FIG. 9 is a circuit diagram of the working mode 6 corresponding to the circuit shown in FIG. 3;

FIG. 10 is a circuit diagram of the corresponding operation mode 7 of the circuit shown in FIG. 3;

FIG. 11 is a circuit diagram of the working mode 8 corresponding to the circuit shown in FIG. 3;

FIG. 12 is a schematic diagram illustrating the operation of the circuit of FIG. 3;

fig. 13 is a schematic diagram of a modulation strategy of the circuit shown in fig. 3.

Detailed Description

In order to make the objects, technical solutions and advantages of the embodiments of the present invention clearer, the technical solutions in the embodiments of the present invention are clearly and completely described, and it is obvious that the described embodiments are a part of the embodiments of the present invention, but not all of the embodiments. All other embodiments, which can be derived by a person skilled in the art from the embodiments given herein without making any creative effort, shall fall within the protection scope of the present invention.

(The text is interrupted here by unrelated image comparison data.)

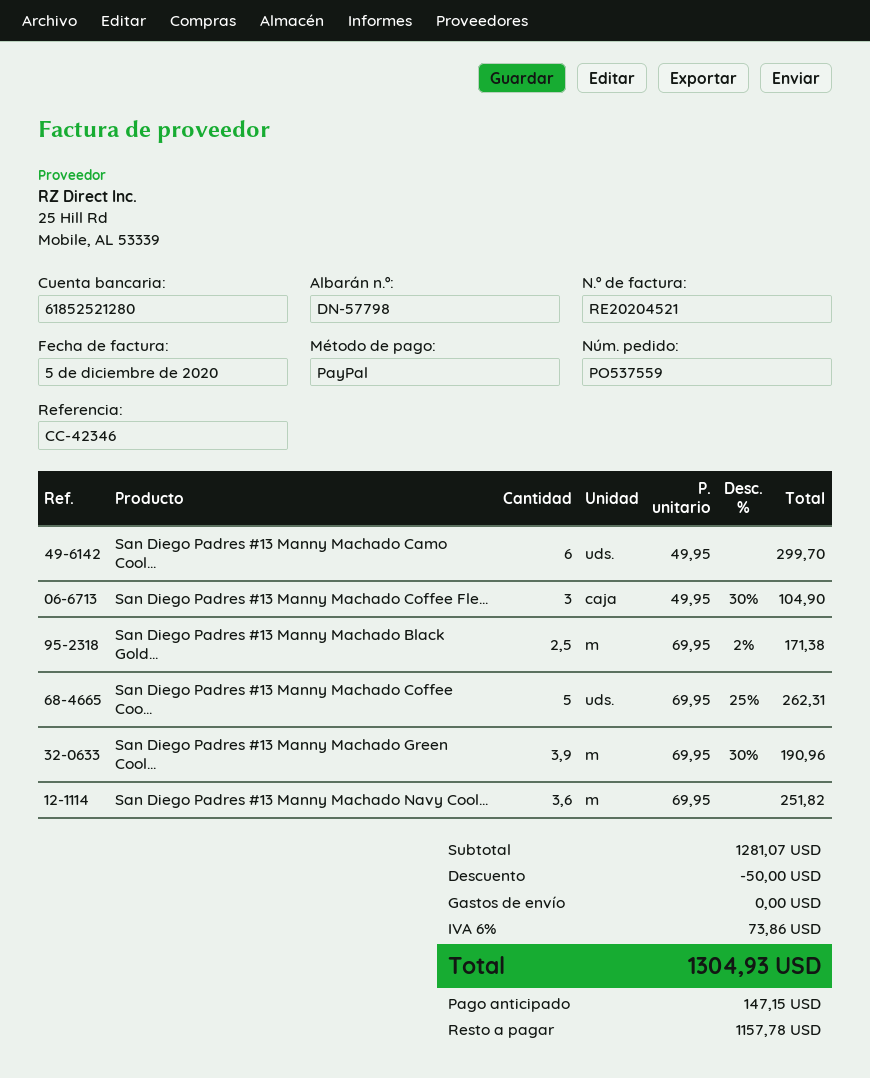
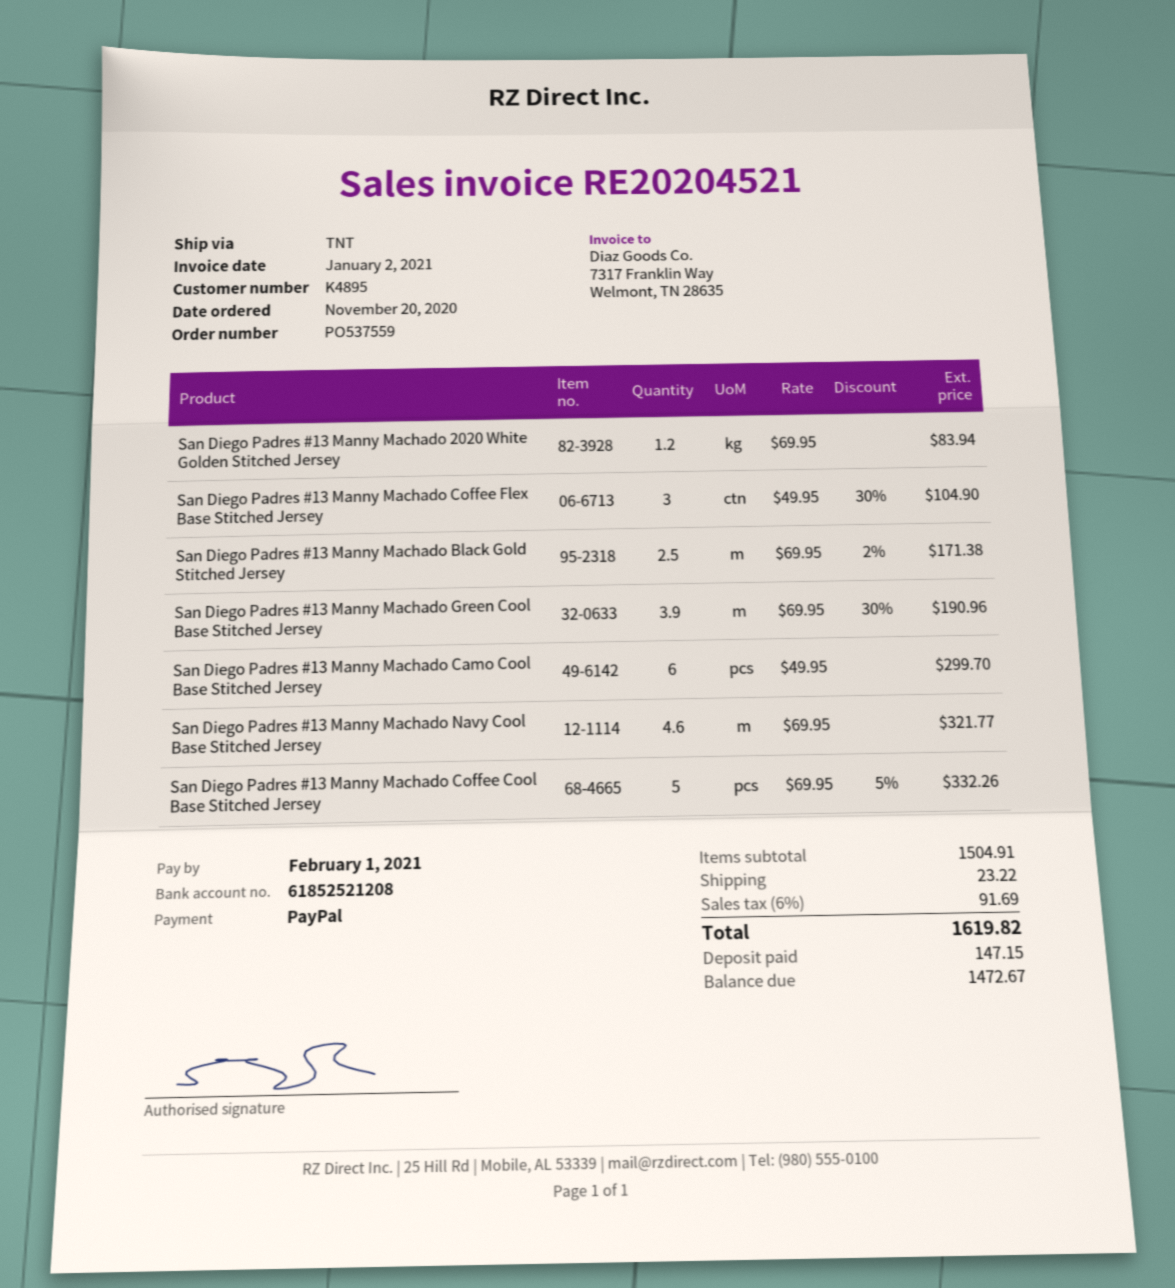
invoice date: 2020-12-05 -> 2021-01-02
bank account: 61852521280 -> 61852521208
San Diego Padres #13 Manny Machado Coffee Coo...: 5 x 69.95 - 25% = 262.31 -> 5 x 69.95 - 5% = 332.26
San Diego Padres #13 Manny Machado Navy Cool...: 3.6 x 69.95 = 251.82 -> 4.6 x 69.95 = 321.77
San Diego Padres #13 Manny Machado 2020 White Golden Stitched Jersey: none -> 1.2 x 69.95 = 83.94
subtotal: 1281.07 -> 1504.91
discount: 50.00 -> none
shipping: 0.00 -> 23.22
tax: 6% = 73.86 -> 6% = 91.69
total: 1304.93 -> 1619.82
balance: 1157.78 -> 1472.67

For convenience of description, the term "switching tube" in the embodiment of the present invention refers to a switch, and a MOSFET with a parallel diode embedded therein is taken as an example in the embodiment of the present invention. Since the switching device of the current source inverter cannot withstand a reverse voltage, the switching device requires a specific requirement. The switching devices in the legs need to be connected in series with a diode device that blocks the flow in the direction and takes on the reverse voltage. The switch on the bridge arm can be an IGBT + diode device, an MOSFET + diode device or an RB-IGBT device which selects an inverse isolation gate bipolar transistor.

Note that a diode is used to represent the one-way conduction element, but the one-way conduction element in the present invention is not limited to a diode. The unidirectional conducting element in the embodiment of the invention can also adopt other unidirectional conducting devices besides the diode. The terms "first", "second", and the like are used only for distinguishing the respective components from each other, and do not limit the order of the respective components.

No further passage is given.